Pour les nouvelles venues, la situation est plus difficile. Chez Lynx, on avoue : « Les deux premières années, il ne faut pas espérer faire des profits. Au contraire, on perd de l’argent et il serait suicidaire de se lancer sur le marché ignorant cela ». De un, il faut compenser son investissement initial et de deux, on ne bénéficie pas d’une économie d’échelle. Malgré la chute des prix fracassante, Cyberia, qui revendique 40 000 abonnés, demeure un des 4 ou 5 favoris à la course. C’est donc un investissement à long terme, même pour les anciens ISP. Les estimations au Liban pour la fin de l’année 2000 sont de l’ordre de 200 000 internautes. C’est donc un marché très ouvert et en pleine expansion.

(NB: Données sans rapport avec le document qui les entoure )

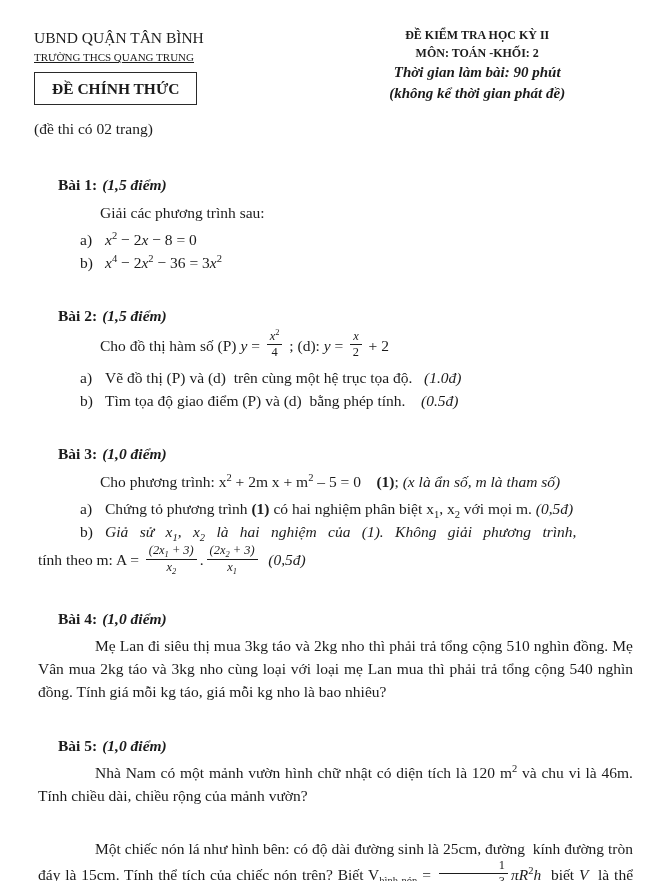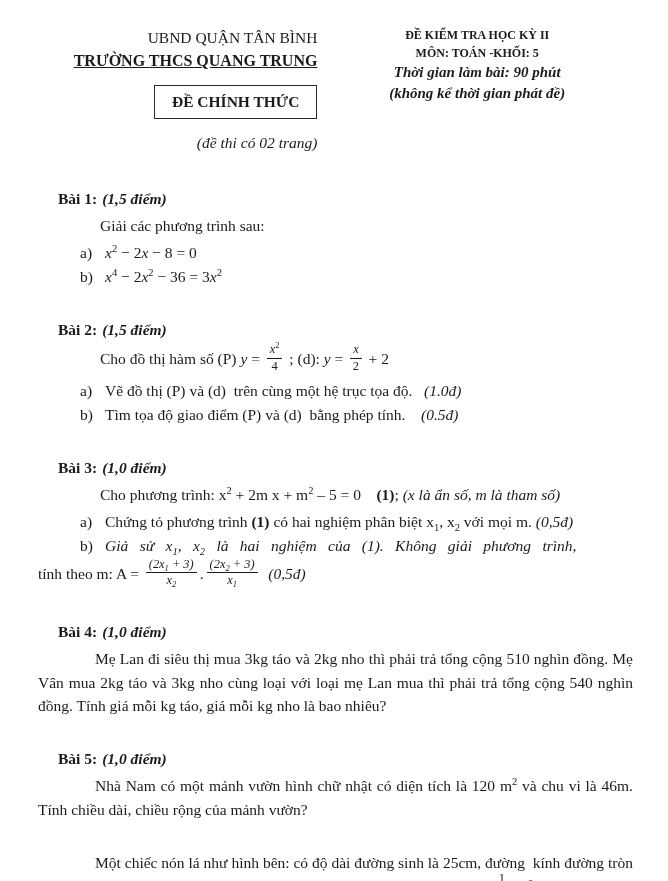--- a/index.html
+++ b/index.html
@@ -12,7 +12,7 @@
   }
   
   .header{display:flex;margin-bottom:33px;}
-  .header-left{width:47%;text-align:right;}
+  .header-left{width:47%;text-align:left;}
   .header-right{width:53%;text-align:center;}
   .org1{font-size:15.5px;}
   .org2{font-size:16px;font-weight:bold;text-decoration:underline;}

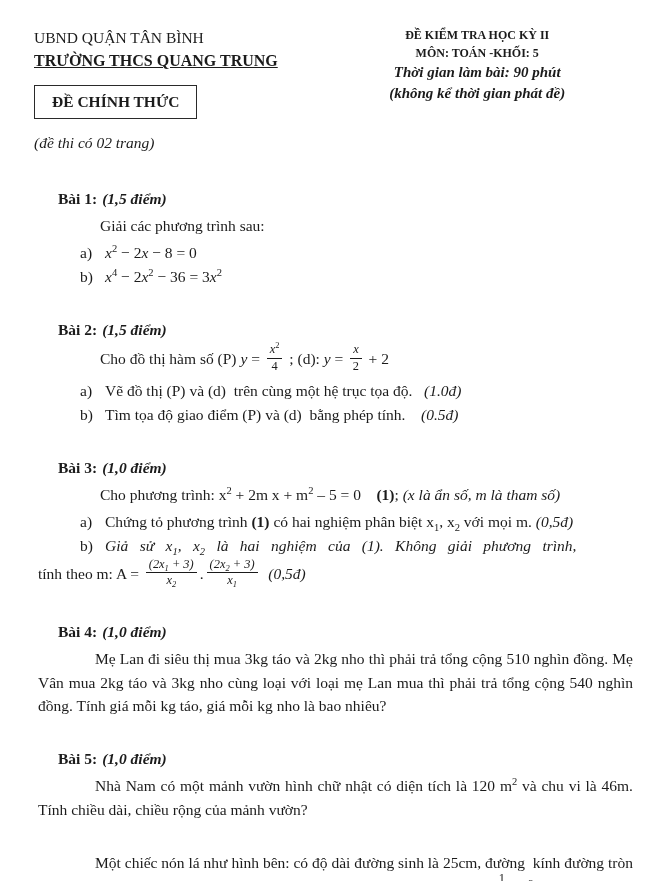--- a/index.html
+++ b/index.html
@@ -15,7 +15,7 @@
   .header-left{width:47%;text-align:left;}
   .header-right{width:53%;text-align:center;}
   .org1{font-size:15.5px;}
-  .org2{font-size:16px;font-weight:bold;text-decoration:underline;}
+  .org2{font-size:11px;font-weight:normal;text-decoration:underline;}
   .exam-box{display:inline-block;border:1.5px solid #2a2a2a;padding:4px 17px;margin-top:12px;font-weight:bold;}
   .pages-note{font-style:italic;margin-top:12px;}
   .r-title{font-size:12px;font-weight:bold;line-height:1.5;}

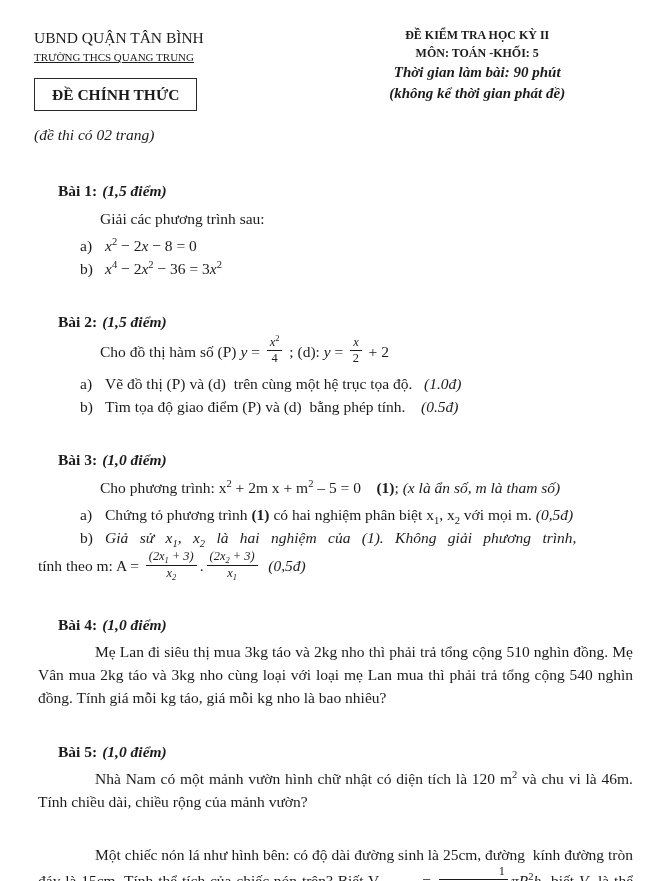--- a/index.html
+++ b/index.html
@@ -56,7 +56,7 @@
     </div>
     <div class="header-right">
       <div class="r-title">ĐỀ KIỂM TRA HỌC KỲ II</div>
-      <div class="r-title">MÔN: TOÁN -KHỐI: 5</div>
+      <div class="r-title">MÔN: TOÁN -KHỐI: 2</div>
       <div class="r-sub">Thời gian làm bài: 90 phút</div>
       <div class="r-sub">(không kể thời gian phát đề)</div>
     </div>

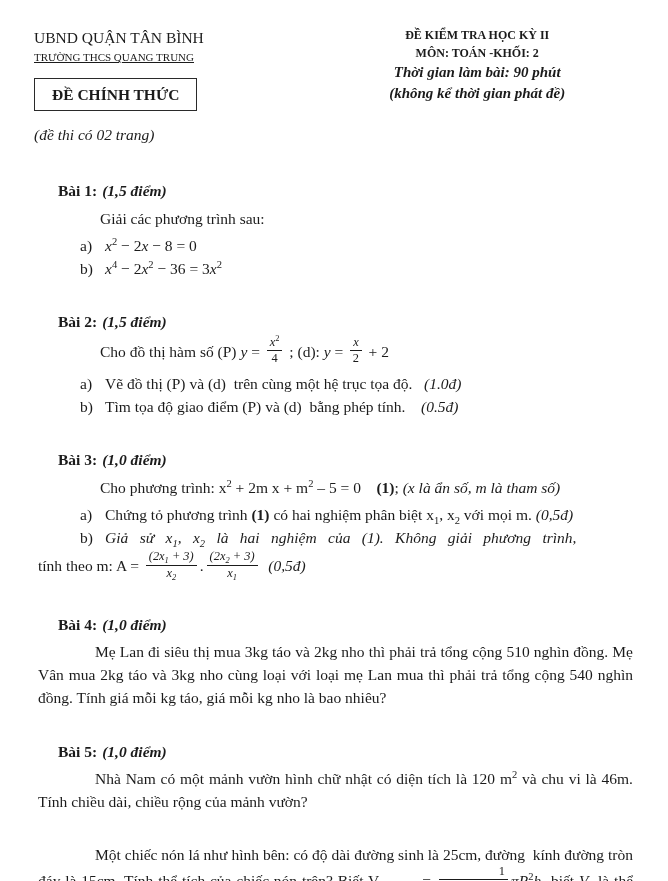--- a/index.html
+++ b/index.html
@@ -16,7 +16,7 @@
   .header-right{width:53%;text-align:center;}
   .org1{font-size:15.5px;}
   .org2{font-size:11px;font-weight:normal;text-decoration:underline;}
-  .exam-box{display:inline-block;border:1.5px solid #2a2a2a;padding:4px 17px;margin-top:12px;font-weight:bold;}
+  .exam-box{display:inline-block;border:1.5px solid #2a2a2a;padding:4px 17px;margin-top:6px;font-weight:bold;}
   .pages-note{font-style:italic;margin-top:12px;}
   .r-title{font-size:12px;font-weight:bold;line-height:1.5;}
   .r-sub{font-size:15px;font-weight:bold;font-style:italic;line-height:1.42;}

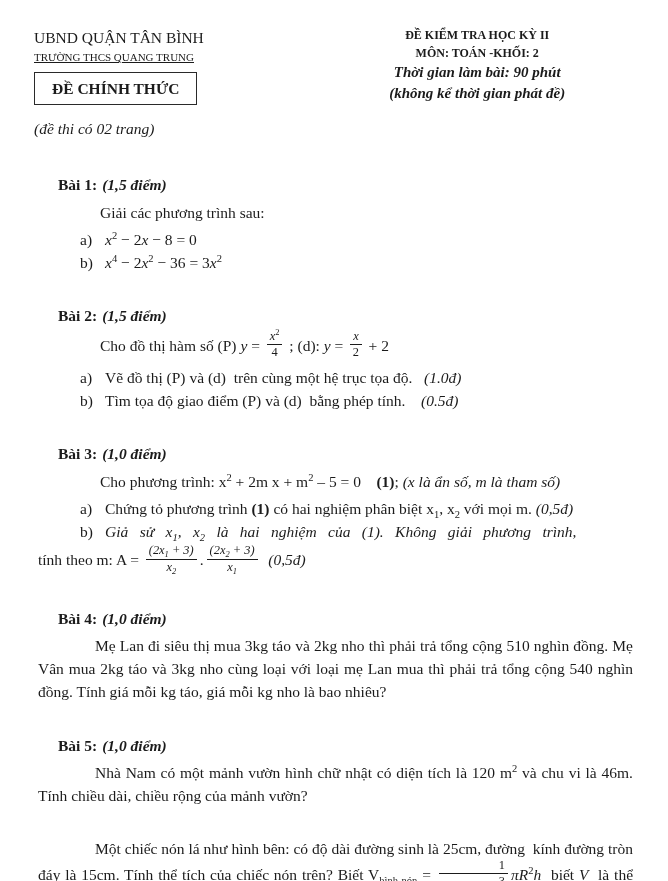--- a/index.html
+++ b/index.html
@@ -17,7 +17,7 @@
   .org1{font-size:15.5px;}
   .org2{font-size:11px;font-weight:normal;text-decoration:underline;}
   .exam-box{display:inline-block;border:1.5px solid #2a2a2a;padding:4px 17px;margin-top:6px;font-weight:bold;}
-  .pages-note{font-style:italic;margin-top:12px;}
+  .pages-note{margin-top:12px;}
   .r-title{font-size:12px;font-weight:bold;line-height:1.5;}
   .r-sub{font-size:15px;font-weight:bold;font-style:italic;line-height:1.42;}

« Notre courbe est exponentielle », affirme-t-on chez Terranet. De plus, avec la convergence d’Internet et des télécoms, notamment celle des images et des données dans les réseaux de télécom, déjà largement entamée, l’Internet va devenir de plus en plus un service grand public, sauf que la transmission de la voix (communication téléphonique) n’est plus possible, légalement. D’autant plus, que le commerce électronique se dirige aussi vers une tendance grand public, ainsi que les PC qui font aujourd’hui partie des biens de consommation de masse.
À long terme, l’affaire sera sûrement juteuse pour quelques fournisseurs d’accès. Mais la question qui se pose est celle de savoir combien de ISP le marché peut-il comporter ? Selon Georges Jaber, « il y aura forcément une consolidation du secteur. 4 ou 5 fournisseurs suffisent au marché libanais qui est de taille assez réduite. Les autres risquent d’être absorbées par les plus grands ».